:: EXERCISE PROMPT ::
Below are some entries. Transcribe the lines from the one holding "html: <div> <div></div>" to the one holding "text: 时间 ->", inclusive, but not the pictures among them.

:: SUPPLIED INFORMATION ::
==================================================

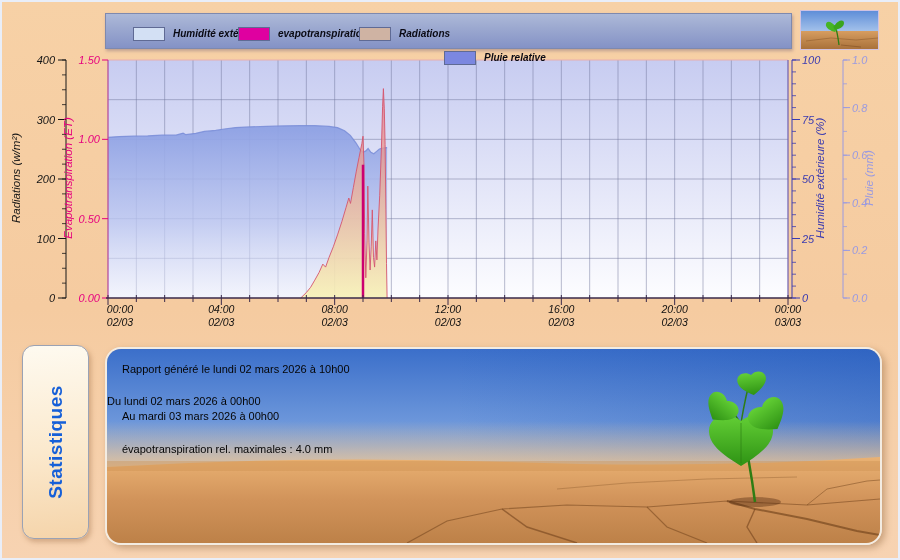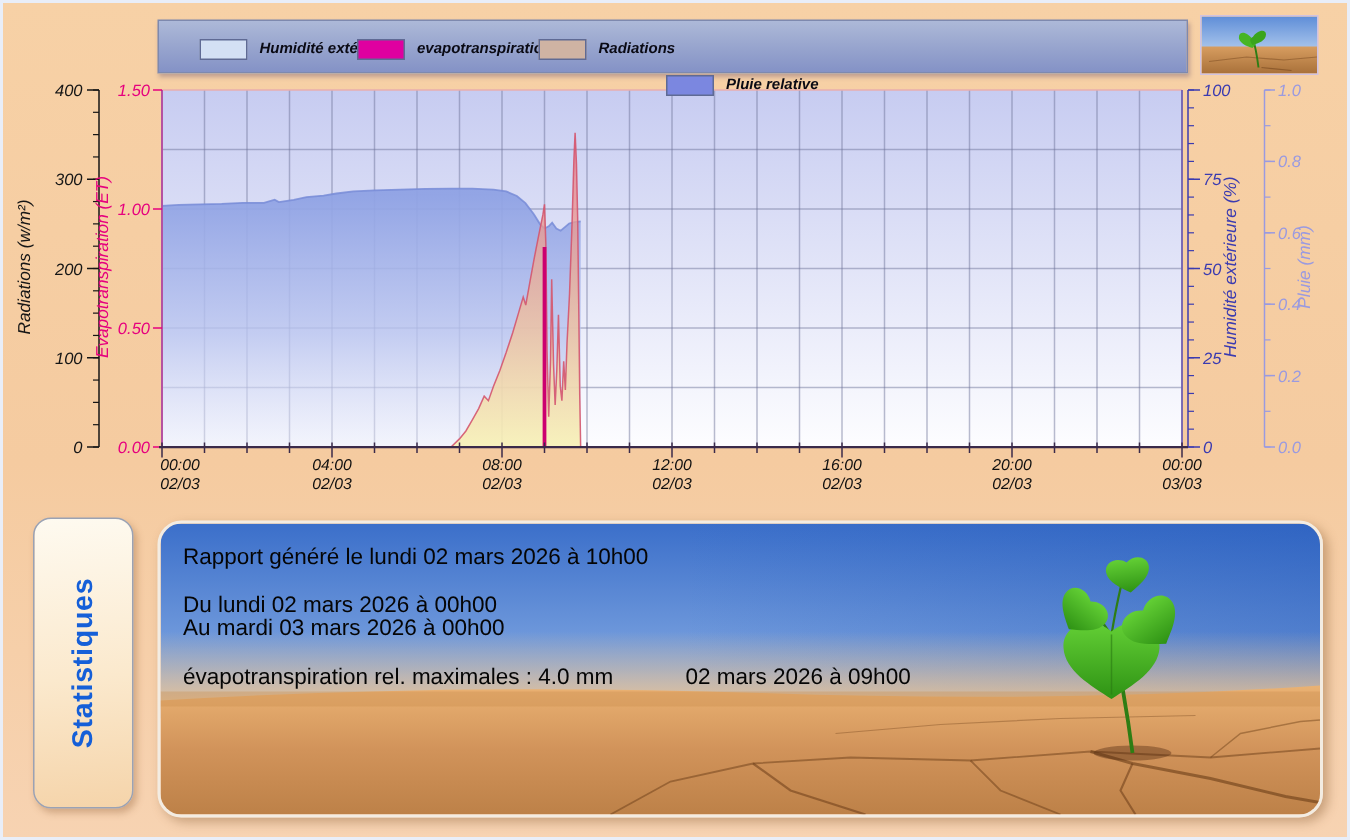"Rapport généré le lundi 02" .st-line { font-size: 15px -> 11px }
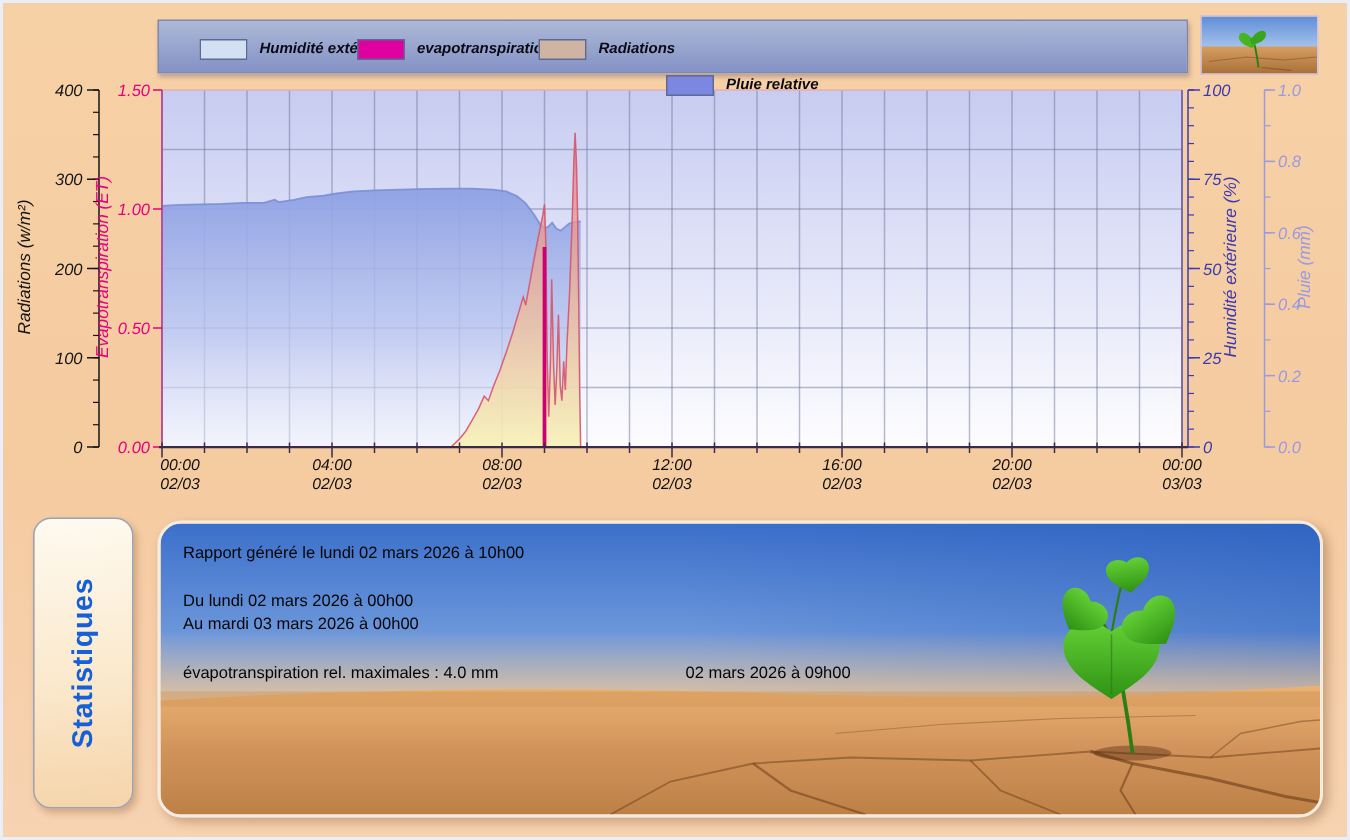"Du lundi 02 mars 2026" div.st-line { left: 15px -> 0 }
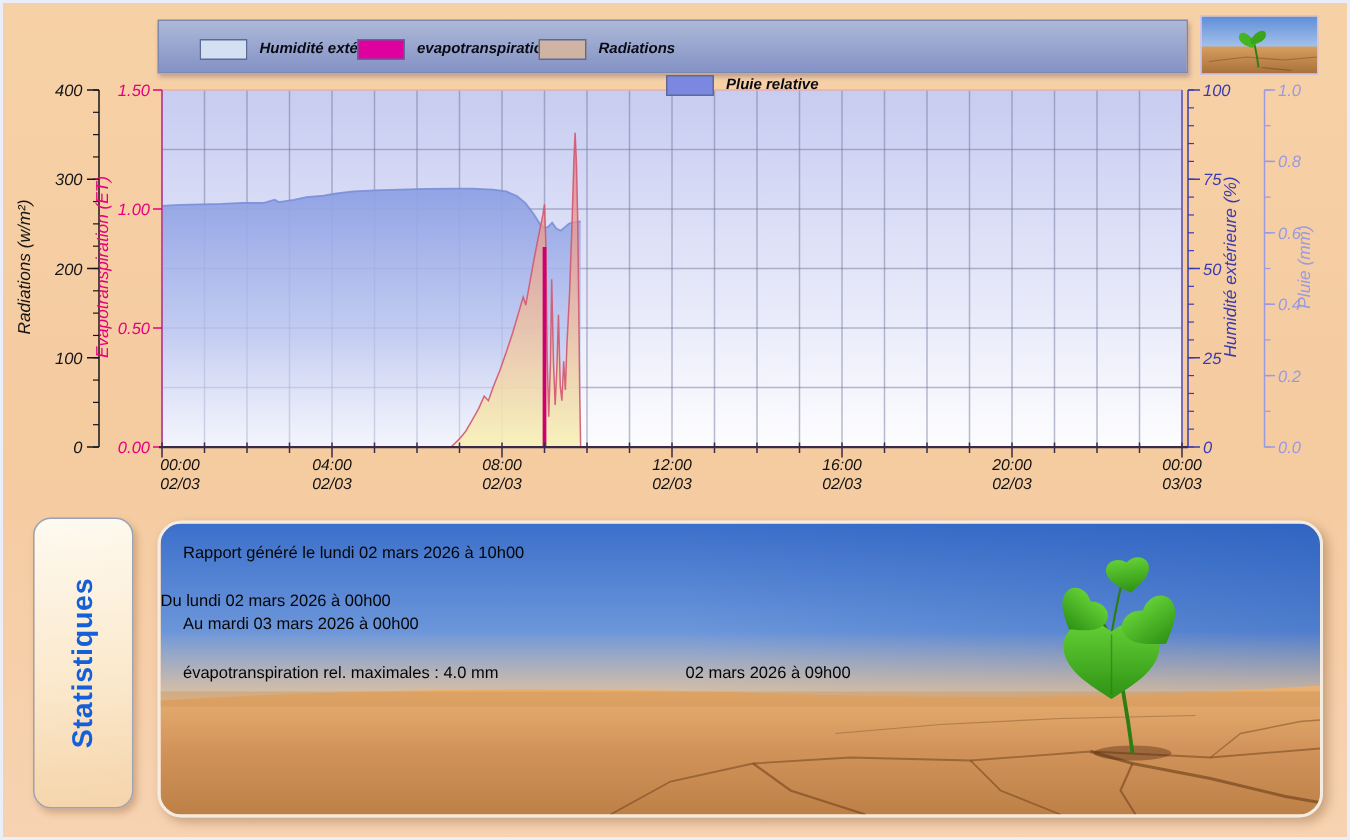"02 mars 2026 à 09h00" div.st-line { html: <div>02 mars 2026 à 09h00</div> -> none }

==================================================

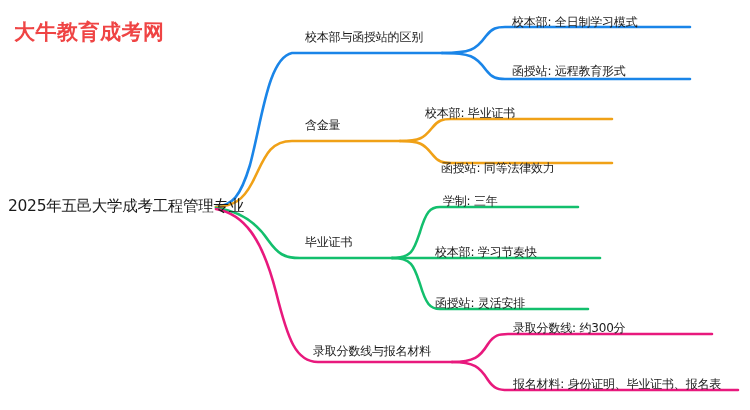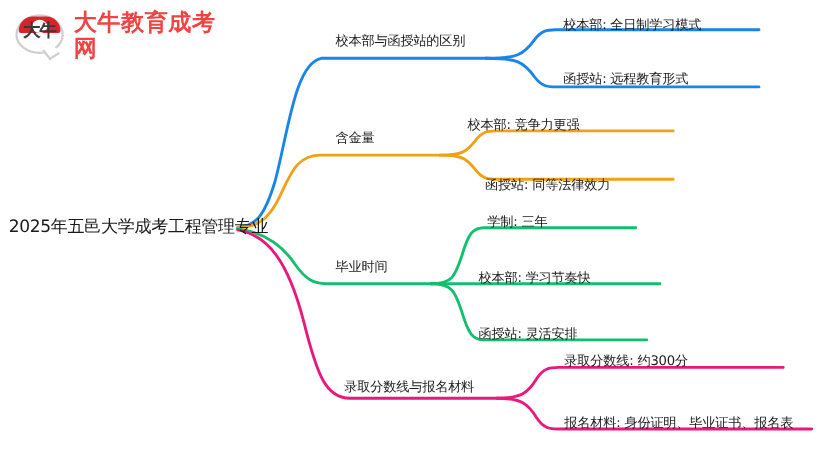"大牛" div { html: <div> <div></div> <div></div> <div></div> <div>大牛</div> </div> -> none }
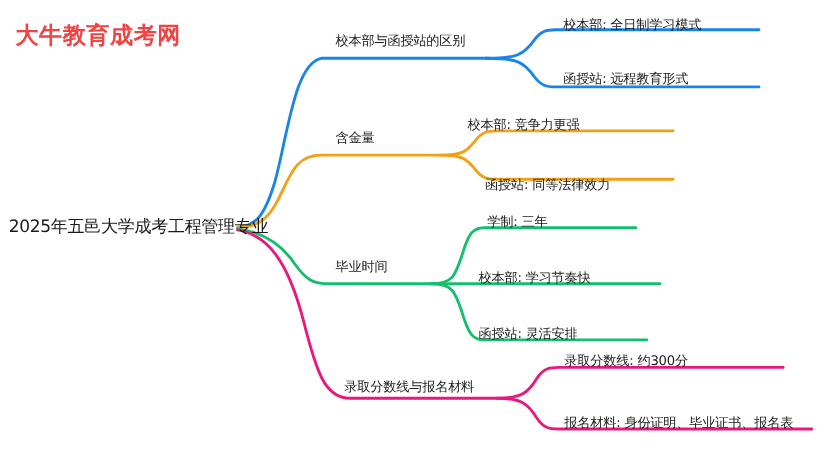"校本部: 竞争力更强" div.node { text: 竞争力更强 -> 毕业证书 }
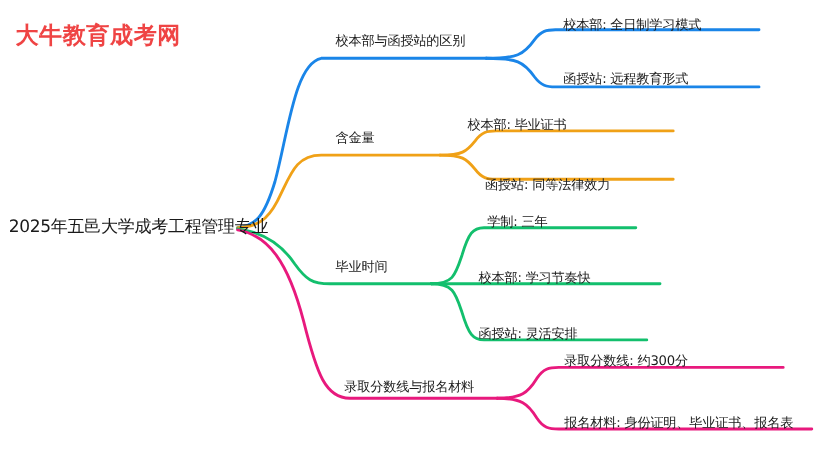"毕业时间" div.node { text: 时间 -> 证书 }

==================================================

:: RESULT BELOW ::
"大牛" div { html: <div> <div></div> <div></div> <div></div> <div>大牛</div> </div> -> none }
"校本部: 竞争力更强" div.node { text: 竞争力更强 -> 毕业证书 }
"毕业时间" div.node { text: 时间 -> 证书 }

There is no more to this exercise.